Readers can explore related staffing stability, retention, and congressional workforce patterns through the HillClimbers Index.

FAQ Section

What are traditional entry-level congressional staff positions?

Traditional entry-level congressional roles include Staff Assistant, Legislative Correspondent, and Legislative Aide positions. These jobs historically served as the foundation of the Capitol Hill career ladder and often led to more senior legislative and management roles over time.

Are congressional entry-level staff positions declining?

Yes. HillClimbers workforce analysis found that several permanent entry-level congressional staffing roles declined significantly between 2016 and 2025, including Staff Assistants and Legislative Correspondents.

How much have entry-level congressional roles declined?

Combined staffing levels for traditional entry-level legislative positions declined by approximately 16% between 2016 and 2025 according to HillClimbers congressional workforce analysis.

Why are congressional offices hiring fewer permanent entry-level staff?

Congressional offices face growing operational pressure from inflation, rising labor costs, housing expenses, district operations, and expanding communications demands while operating under relatively fixed annual budgets.

Are internships replacing permanent congressional staff?

The data does not necessarily prove direct replacement. However, internship staffing expanded rapidly during the same period that permanent entry-level positions declined, creating a workforce structure that relies more heavily on temporary staffing capacity.

Why do entry-level congressional roles matter?

These positions historically formed Congress’s long-term expertise pipeline. Many senior congressional professionals, including Chiefs of Staff, Legislative Directors, and committee staff, originally began their careers in entry-level House office positions.

What do Legislative Correspondents and Staff Assistants do?

Legislative Correspondents often support constituent response drafting, legislative research, policy tracking, and portfolio management. Staff Assistants typically handle front-office operations, scheduling support, constituent interaction, and administrative coordination.

Why are congressional internships growing?

Internship staffing expanded rapidly after the House established a paid intern funding initiative in 2019. Internships also provide offices with flexible staffing support under constrained budget conditions.

Do most congressional interns stay on Capitol Hill long term?

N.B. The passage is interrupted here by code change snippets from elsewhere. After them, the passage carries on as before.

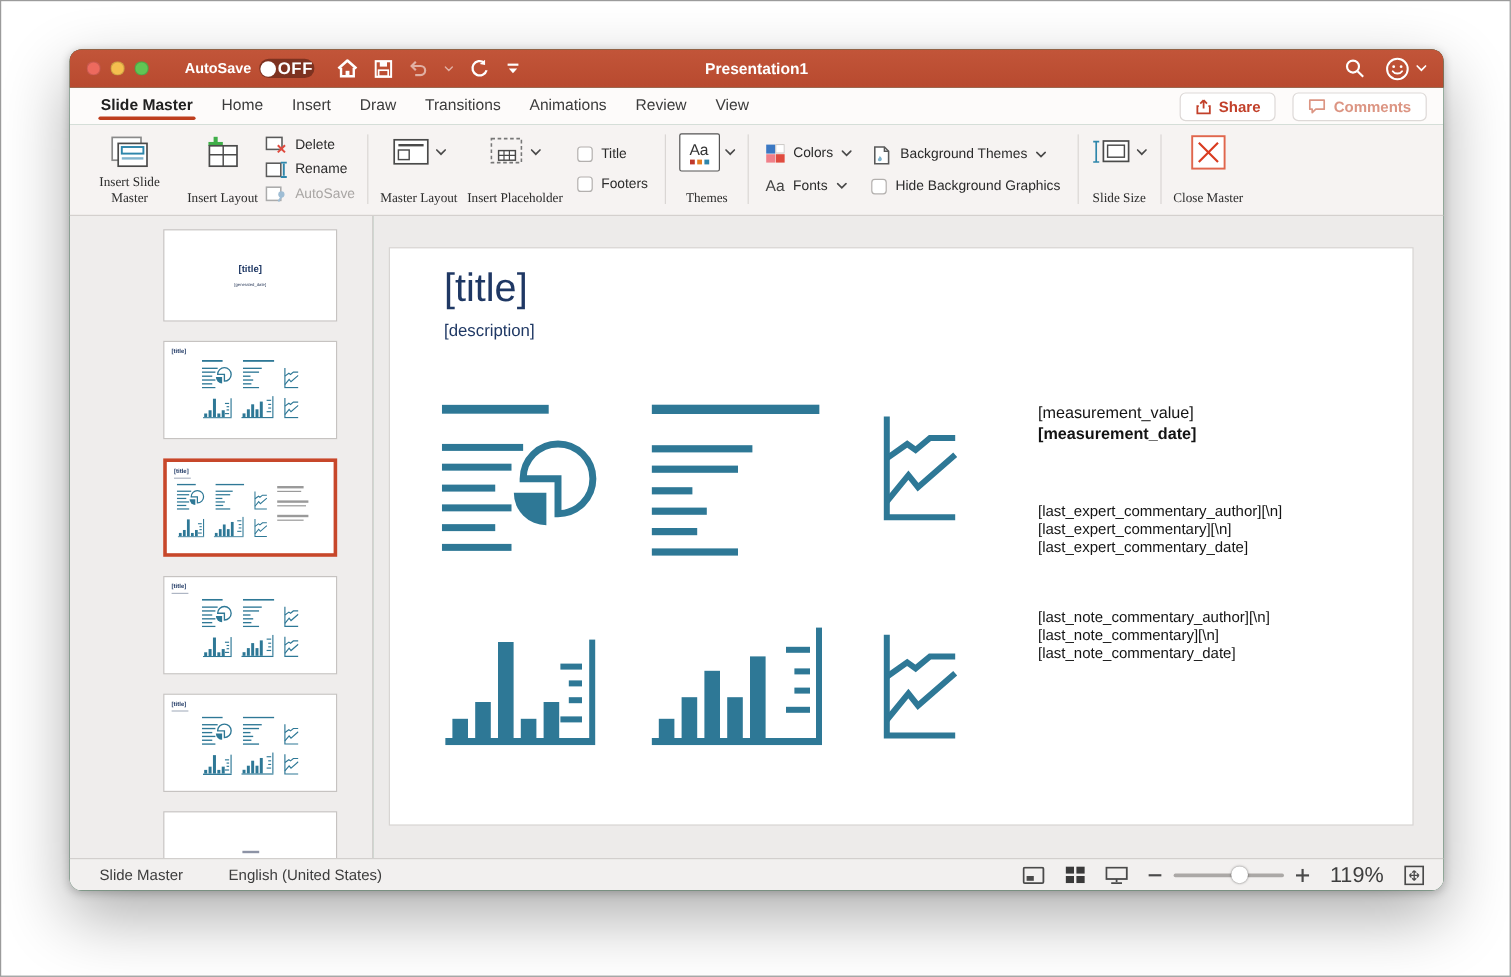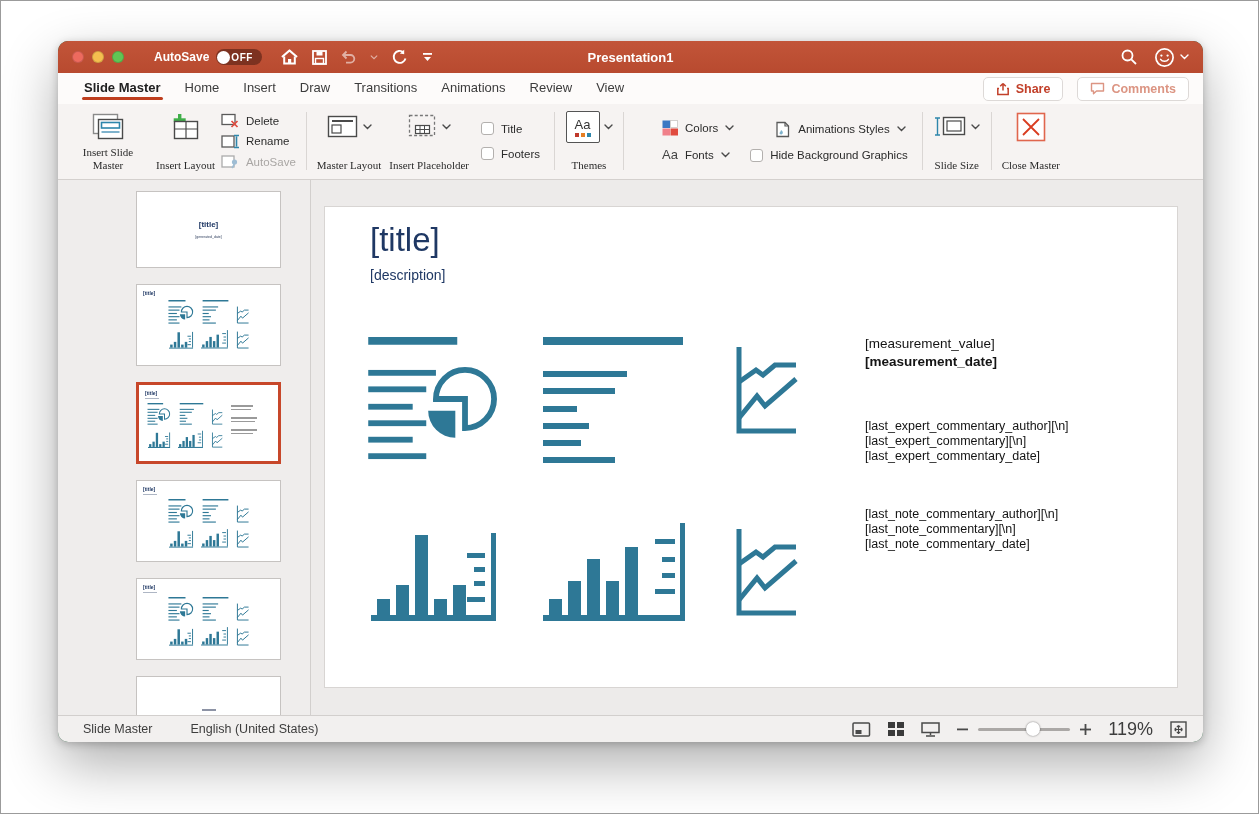--- a/index.html
+++ b/index.html
@@ -16,21 +16,21 @@
               display:flex; align-items:center; padding:0 14px; position:relative; }
   .traffic { display:flex; gap:8px; }
   .tl { width:12px; height:12px; border-radius:50%; display:inline-block; }
   .tl.red{ background:#ED6A5E; border:.5px solid rgba(0,0,0,.15);}
   .tl.yellow{ background:#F5BF4F; border:.5px solid rgba(0,0,0,.15);}
   .tl.green{ background:#61C554; border:.5px solid rgba(0,0,0,.15);}
   .autosave { display:flex; align-items:center; gap:7px; margin-left:30px; }
   .as-label { color:#fff; font-size:12px; font-weight:700; }
   .as-toggle { width:46px; height:16px; border-radius:9px; background:#7D3220; display:flex; align-items:center; padding:1px; cursor:pointer; }
   .as-knob { width:13px; height:13px; background:#fff; border-radius:50%; }
-  .as-off { color:#fff; font-size:10px; font-weight:700; letter-spacing:.5px; margin-left:1px; }
+  .as-off { color:#fff; font-size:14px; font-weight:700; letter-spacing:.5px; margin-left:1px; }
   .qat { display:flex; align-items:center; gap:13px; margin-left:18px; }
   .qat svg { display:block; }
   .tb-title { position:absolute; left:50%; transform:translateX(-50%); color:#fff; font-size:13px; font-weight:600; white-space:nowrap; }
   .tb-right { margin-left:auto; display:flex; align-items:center; gap:16px; }
 
   
   .tabrow { height:31px; flex:0 0 31px; background:#FDFBFA; display:flex; align-items:center; padding:0 14px; }
   .tab { font-size:13px; color:#3c3c3c; padding:6px 12px 8px; position:relative; cursor:pointer; white-space:nowrap; }
   .tab.active { font-weight:700; color:#212121; }
   .tab.active::after { content:""; position:absolute; left:10px; right:10px; bottom:3px; height:3px; border-radius:2px; background:#BE3E1E; }
@@ -48,21 +48,21 @@
             padding:5px 4px 3px; min-width:56px; cursor:pointer; }
   .bigbtn .ic { height:30px; display:flex; align-items:center; justify-content:center; gap:4px; }
   .bigbtn .lbl { font-size:11px; color:#2b2b2b; text-align:center; line-height:1.18; max-width:80px;font-family:Liberation Serif, serif; }
   .stack { display:flex; flex-direction:column; justify-content:space-between; padding:6px 4px 6px 2px;text-align:right; }
   .srow { display:flex; align-items:center; gap:6px; font-size:11.5px; color:#2b2b2b; cursor:pointer; }
   .srow.disabled { color:#A9A6A4; cursor:default; }
   .chkcol { display:flex; flex-direction:column; justify-content:center; gap:12px; padding:0 8px; }
   .chk { display:flex; align-items:center; gap:7px; font-size:11.5px; color:#2b2b2b; cursor:pointer; }
   .box { width:13px; height:13px; border:1px solid #B3B0AE; border-radius:3px; background:#fff; flex:0 0 13px; }
   .twocol { display:flex; flex-direction:column; justify-content:center; gap:11px; padding:0 8px; }
-  .drow { display:flex; align-items:center; gap:7px; font-size:11.5px; color:#2b2b2b; cursor:pointer;margin-left:24px; }
+  .drow { display:flex; align-items:center; gap:7px; font-size:11.5px; color:#2b2b2b; cursor:pointer; }
   .aafont { font-size:13px; color:#444; font-weight:400; }
   .themesbox { width:34px; height:32px; border:1px solid #545454; background:#fff; border-radius:2px;
                display:flex; flex-direction:column; align-items:center; justify-content:center; }
   .themesbox .aat { font-size:13px; color:#333; line-height:1; }
   .dots { display:flex; gap:2px; margin-top:2px; }
   .dots i { width:4px; height:4px; display:block; }
 
   
   .content { flex:1; display:flex; min-height:0; }
   .sidebar { width:253px; flex:0 0 253px; border-right:1px solid #D2CFCD; background:#EFEDEC;
@@ -415,21 +415,21 @@
       </span>
     </div>
 
     <div class="twocol">
       <span class="drow">
         <svg width="17" height="17" viewBox="0 0 17 17">
             <path d="M3,1.5 H11 L14.5,5 V15.5 H3 Z" fill="#fff" stroke="#5a5a5a" stroke-width="1.3"></path>
             <path d="M11,1.5 V5 H14.5" fill="none" stroke="#5a5a5a" stroke-width="1.2"></path>
             <path d="M5.5,12.5 C5.5,10.8 7,10.5 7,9 C8.5,10 9.5,11.5 8.5,12.8 C7.8,13.7 6.2,13.6 5.5,12.5 Z" fill="#7FB3CD"></path>
           </svg>
-        <span>Animations Styles</span>
+        <span>Background Themes</span>
         <svg class="chev" width="9" height="6" viewBox="0 0 9 6">
             <use href="#i-chev" style="color:#4a4a4a"></use>
           </svg>
       </span>
       <span class="chk">
         <span class="box"></span>
         <span>Hide Background Graphics</span>
       </span>
     </div>
 

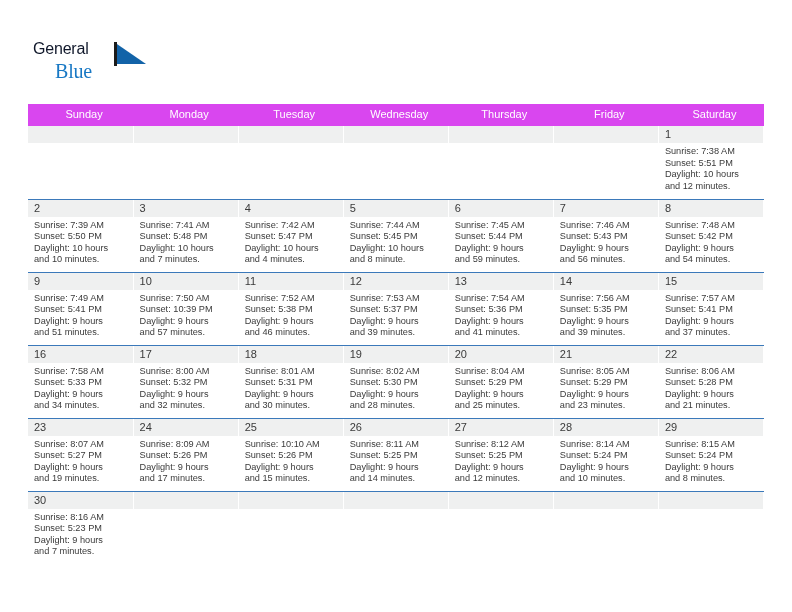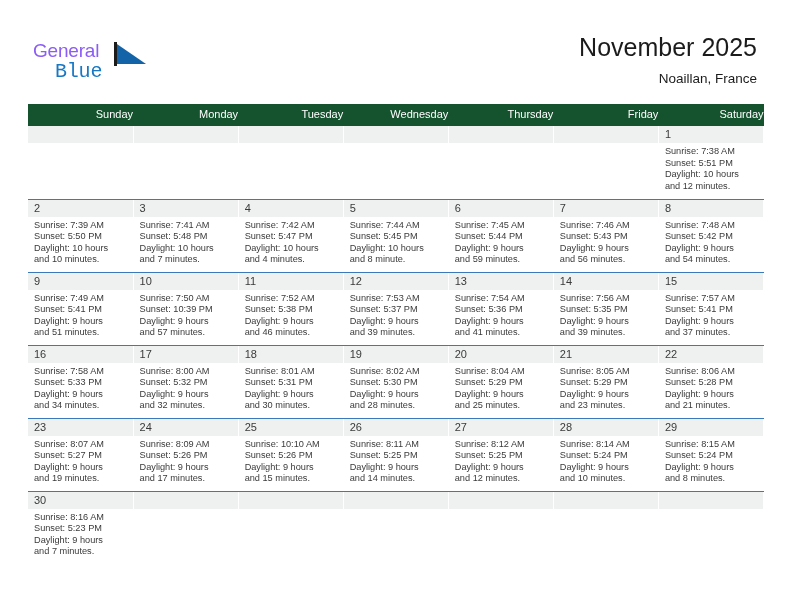--- a/index.html
+++ b/index.html
@@ -29,33 +29,33 @@
   .logo {
     position: absolute;
     left: 33px;
     top: 40px;
     width: 150px;
     height: 48px;
   }
   .logo-general {
     position: absolute;
     left: 0; top: 0;
-    font-size: 19px;
+    font-size: 16px;
     letter-spacing: -0.2px;
-    color: #8b5cf6;
+    color: #0f172a;
     font-family: "Liberation Sans", sans-serif;
   }
   .logo-blue {
     position: absolute;
     left: 22px;
     top: 20px;
     font-size: 20px;
     letter-spacing: -0.2px;
     color: #1878c4;
-    font-family: Liberation Mono, monospace;
+    font-family: Liberation Serif, serif;
   }
   .logo-flag {
     position: absolute;
     left: 81px;
     top: 2px;
     width: 32px;
     height: 24px;
   }
   .logo-flag svg { display: block; }
 
@@ -84,25 +84,25 @@
   
   .calendar {
     position: absolute;
     left: 28px;
     top: 104px;
     width: 736px;
     border-collapse: collapse;
     table-layout: fixed;
   }
   .calendar th {
-    background: #14532d;
+    background: #d946ef;
     color: #ffffff;
     font-weight: normal;
     font-size: 11px;
-    text-align: right;
+    text-align: center;
     padding: 5px 0 6px 7px;
     height: 21px;
     line-height: 11px;
     font-family: "Liberation Sans", sans-serif;
   }
   .calendar td {
     width: 105.14px;
     height: 73px;
     vertical-align: top;
     padding: 0;
@@ -151,24 +151,20 @@
       <span class="logo-general">General</span>
       <span class="logo-flag">
         <svg width="32" height="24" viewBox="0 0 32 24" xmlns="http://www.w3.org/2000/svg">
           <polygon points="0,0 32,22 0,22" fill="#1263a8"></polygon>
           <rect x="0" y="0" width="3" height="36" fill="#1b1b1b"></rect>
         </svg>
       </span>
       <span class="logo-blue">Blue</span>
     </div>
 
-    <div class="title-block">
-      <div class="cal-title">November 2025</div>
-      <div class="cal-subtitle">Noaillan, France</div>
-    </div>
 
   </div>
 
   <table class="calendar">
     <thead>
       <tr>
         <th>Sunday</th>
         <th>Monday</th>
         <th>Tuesday</th>
         <th>Wednesday</th>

No. HillClimbers analysis found that only approximately 13% of interns ultimately remained in or returned to long-term House employment after their internship experience.

Why does this workforce shift matter for Congress?

Congressional operations depend heavily on accumulated institutional knowledge. If permanent entry-level staffing pathways continue shrinking while temporary staffing expands, Congress may gradually weaken the workforce pipeline that historically sustained legislative expertise and operational continuity.